"But only one day, and then it's all done!"

"Done!" repeated the Ephemera. "What's the meaning of done? Are you done, too?"

"No; I shall perhaps live for thousands of your days, and my day is whole seasons long! It's something so long, that you can't at all manage to reckon it out."

"No? then I don't understand you. You say you have thousands of my days; but I have thousands of moments, in which I can be merry and happy. Does all the beauty of this world cease when you die?"

"No," replied the Tree; "it will certainly last much longer—far longer than I can possibly think."

"Well, then, we have the same time, only that we reckon differently."

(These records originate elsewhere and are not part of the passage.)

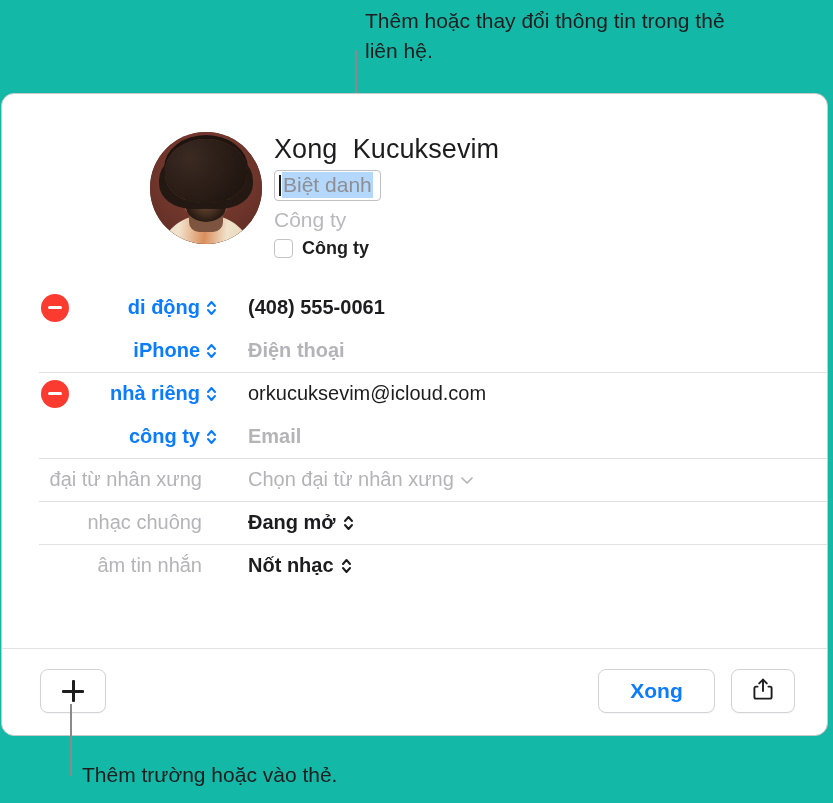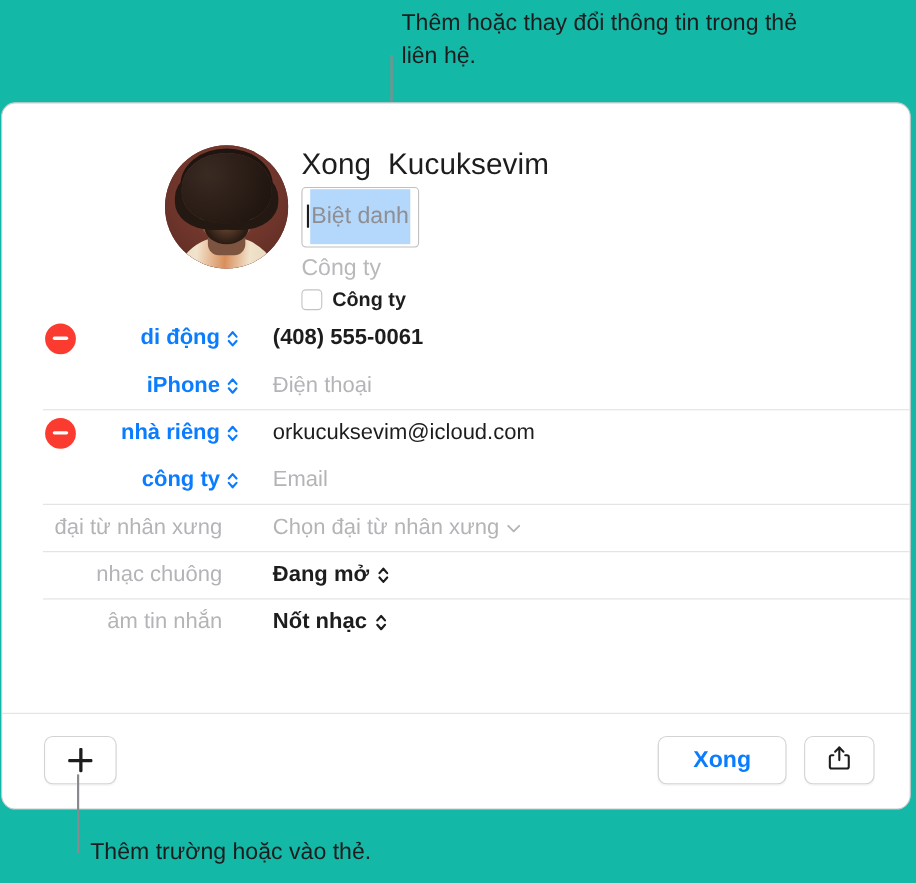--- a/index.html
+++ b/index.html
@@ -88,7 +88,7 @@
   }
   #nickname-text {
     font-size: 21px; color: #8e8e93; background: #b4d8fb;
-    line-height: 26px; display:inline-block; padding: 12px 1px;
+    line-height: 26px; display:inline-block; padding: 0 1px;
   }
   #company-placeholder {
     margin-top: 5px; font-size: 21px; color: #b9b9bd; line-height: 28px;

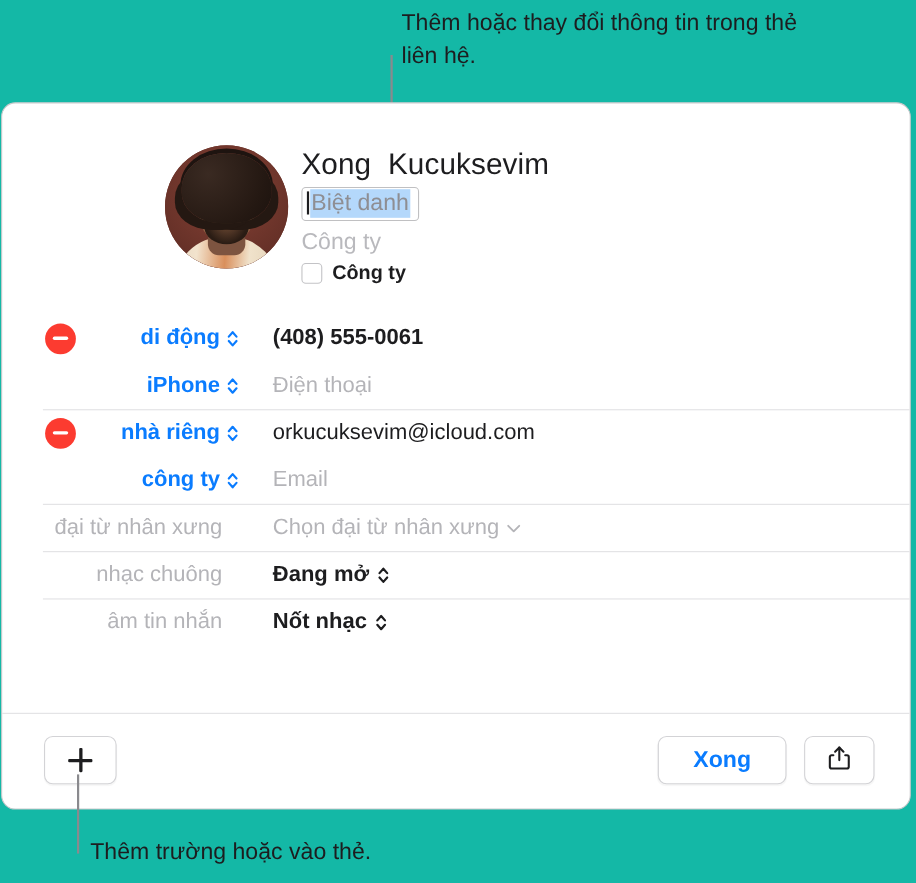--- a/index.html
+++ b/index.html
@@ -140,7 +140,7 @@
     display:flex; align-items:center; gap:6px;
   }
   .value.bold { font-weight: bold; }
-  .value.placeholder { color: #b4b4b8; font-weight: normal; }
+  .value.placeholder { color: #b4b4b8; font-weight: bold; }
   .value.muted { color: #b4b4b8; }
   .chev-down { color:#b4b4b8; display:inline-flex; }
   .stepper-dark { color:#1d1d1f; display:inline-flex; flex-direction:column; }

And the Ephemera danced and floated in the air, and rejoiced in her delicate wings of gauze and velvet, and rejoiced in the balmy breezes laden with the fragrance of meadows and of wild roses and elder-flowers, of the garden hedges, wild thyme, and mint, and daisies; the scent of these was all so strong that the Ephemera was almost intoxicated. The day was long and beautiful, full of joy and of sweet feeling, and when the sun sank low the little fly felt very agreeably tired of all its happiness and enjoyment. The delicate wings would not carry it any more, and quietly and slowly it glided down upon the soft grass blade, nodded its head as well as it could nod, and went quietly to sleep—and was dead.

"Poor little Ephemera!" said the Oak. "That was a terribly short life!"

And on every summer day the same dance was repeated, the same question and answer, and the same sleep. The same thing was repeated through whole generations of ephemera, and all of them felt equally merry and equally happy.

The Oak stood there awake through the spring morning, the noon of summer, and the evening of autumn; and its time of rest, its night, was coming on apace. Winter was approaching.